I received this lovely, descriptive, unsolicited email message from Blue Nelson in April 2012:
Just this past week I set about servicing and polishing my Dad’s original, 1962 Porsche Roadster.
I did so in anticipation of surprising him, by driving it to my folk's home for a visit in Las Vegas this Easter Weekend.
3pm and I was slicing my way up through the Mojave desert somewhat pressured for time to my overnight destination by night fall- a desolate dirt road high in the Panamint Valley adjacent to Death Valley.
Bring and extra car battery, tools, pack food rations in the car. Nobody passing by, no cell phone service, just the occasional braying of a wild mule, descendants from the gold mining days 125 years ago.

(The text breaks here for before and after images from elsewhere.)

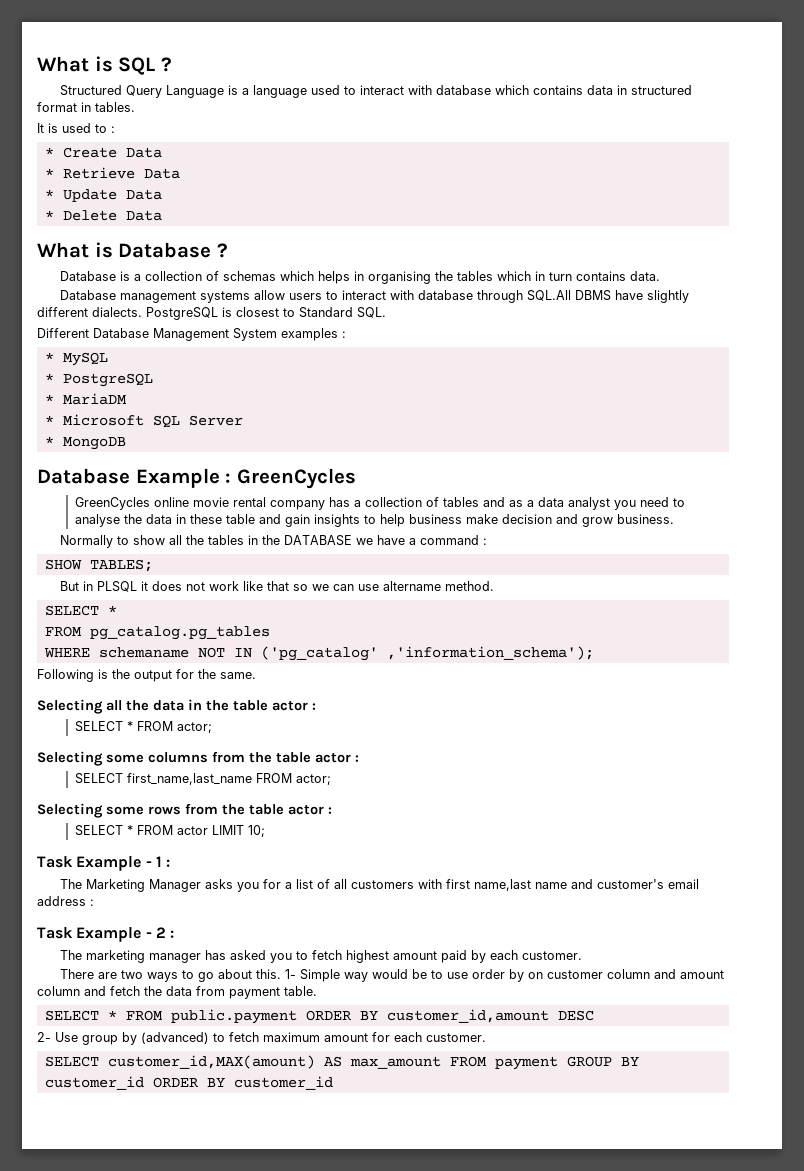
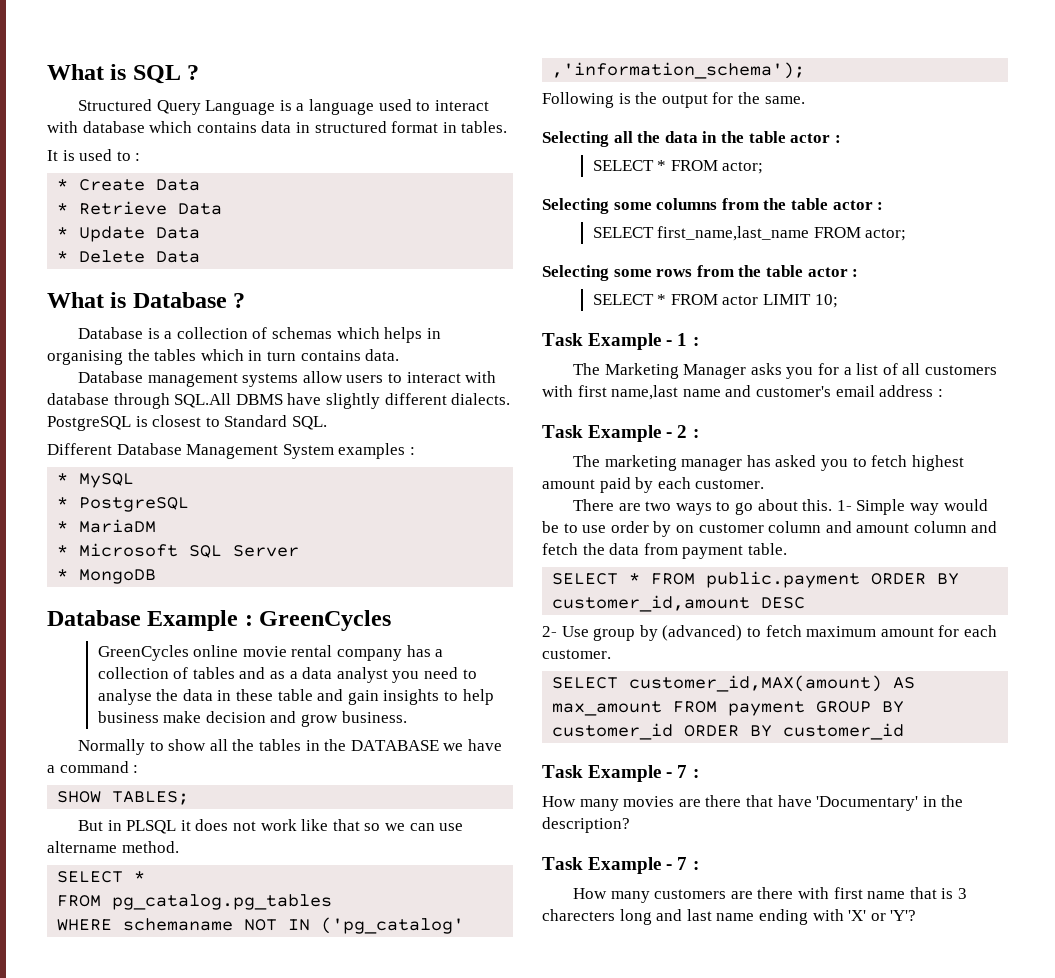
  SELECT customer_id,MAX(amount) AS max_amount FROM payment GROUP BY customer_id ORDER BY customer_id
+ Task Example - 7 :
+ How many movies are there that have 'Documentary' in the description?
+ Task Example - 7 :
+ How many customers are there with first name that is 3 charecters long and last name ending with 'X' or 'Y'?

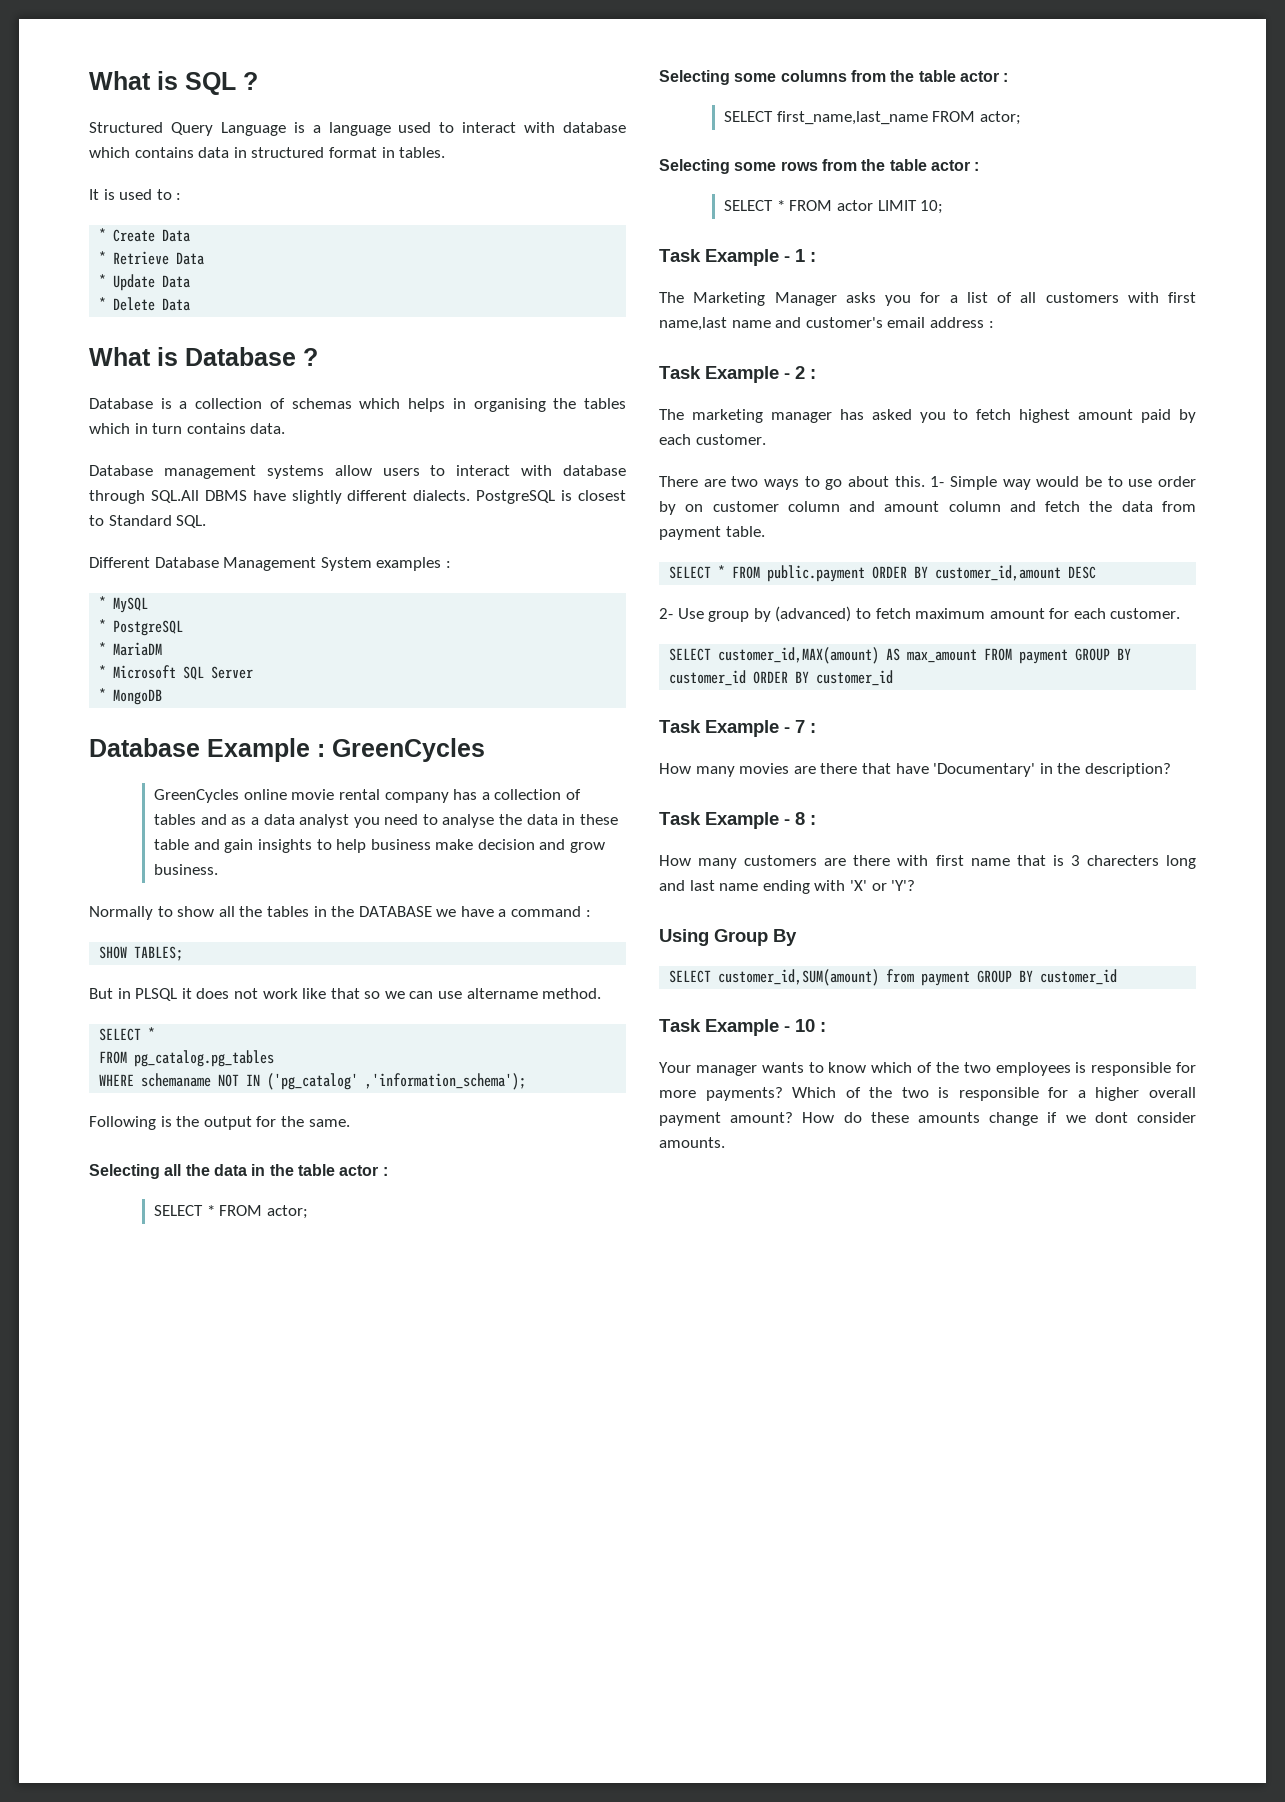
  How many movies are there that have 'Documentary' in the description?
- Task Example - 7 :
+ Task Example - 8 :
+ Using Group By
+ SELECT customer_id,SUM(amount) from payment GROUP BY customer_id
+ Task Example - 10 :
+ Your manager wants to know which of the two employees is responsible for more payments? Which of the two is responsible for a higher overall payment amount? How do these amounts change if we dont consider amounts.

With the convertible top down, (which according to my dad, has been up only a 4 times in 50 years), I found a level spot to park, reclined the passenger seat, slipped into my down sleeping bag and drifted off to sleep under a full moon.
At dawn the following morning, I put my heaviest jacket on then topped the bulky outfit with my old ski cap and headed out through Death Valley using remotely traveled back roads till I arrived at my parents house, unexpected. Oh and surprised he was.
We decided to take the Roadster to Easter lunch, but not before he placed a file down on the dining room table. From it, he pulled a single sheet of green paper which would become my favorite document from his car.
It was the original bill of sale, and it was signed and dated April 1962.
My dad had bought his Porsche 50 years ago to the month.
Two months later in June of '62, he would marry my mother while he (Gary Nelson) was filming Have Gun Will Travel. In two months, they will have been married 50 years.
The Porsche remained his daily driver.
He reminisced that frequently after filming “Have Gun” at the stages in Hollywood, he and the star Dick Boone would race each other down Sunset Blvd to the ocean, Dick in his Aston Martin DB5 and my dad in his Roadster until the studio found out and forbade both of them from doing so, citing too much was at risk for the TV show.
The day I was born in 1968 I came home from the hospital with my parents in this Porsche. I remember washing it as a kid for my dad for 50 cents, and he would take me to Bob's Boy where we would be served cheeseburgers on the tray on the window. I had my own tray on my side too sometimes.
As a kid I even remember visiting my dad (Gary Nelson) on the set of a film he was directing for Disney called Freaky Friday, where he parked his Porsche on the street in one of the scenes. . . that was cool. I would eventually learn to drive in it.
Of the small handful of these cars that were made, the Registry believes that he is the last remaining original owner.
I realize that we are merely custodians of these classics, but this past weekend's drive up and visit sure gives rise to the silly notion that the right car can feel like a member of the family.
... oh and I will be buried in this car- if my dad isn't.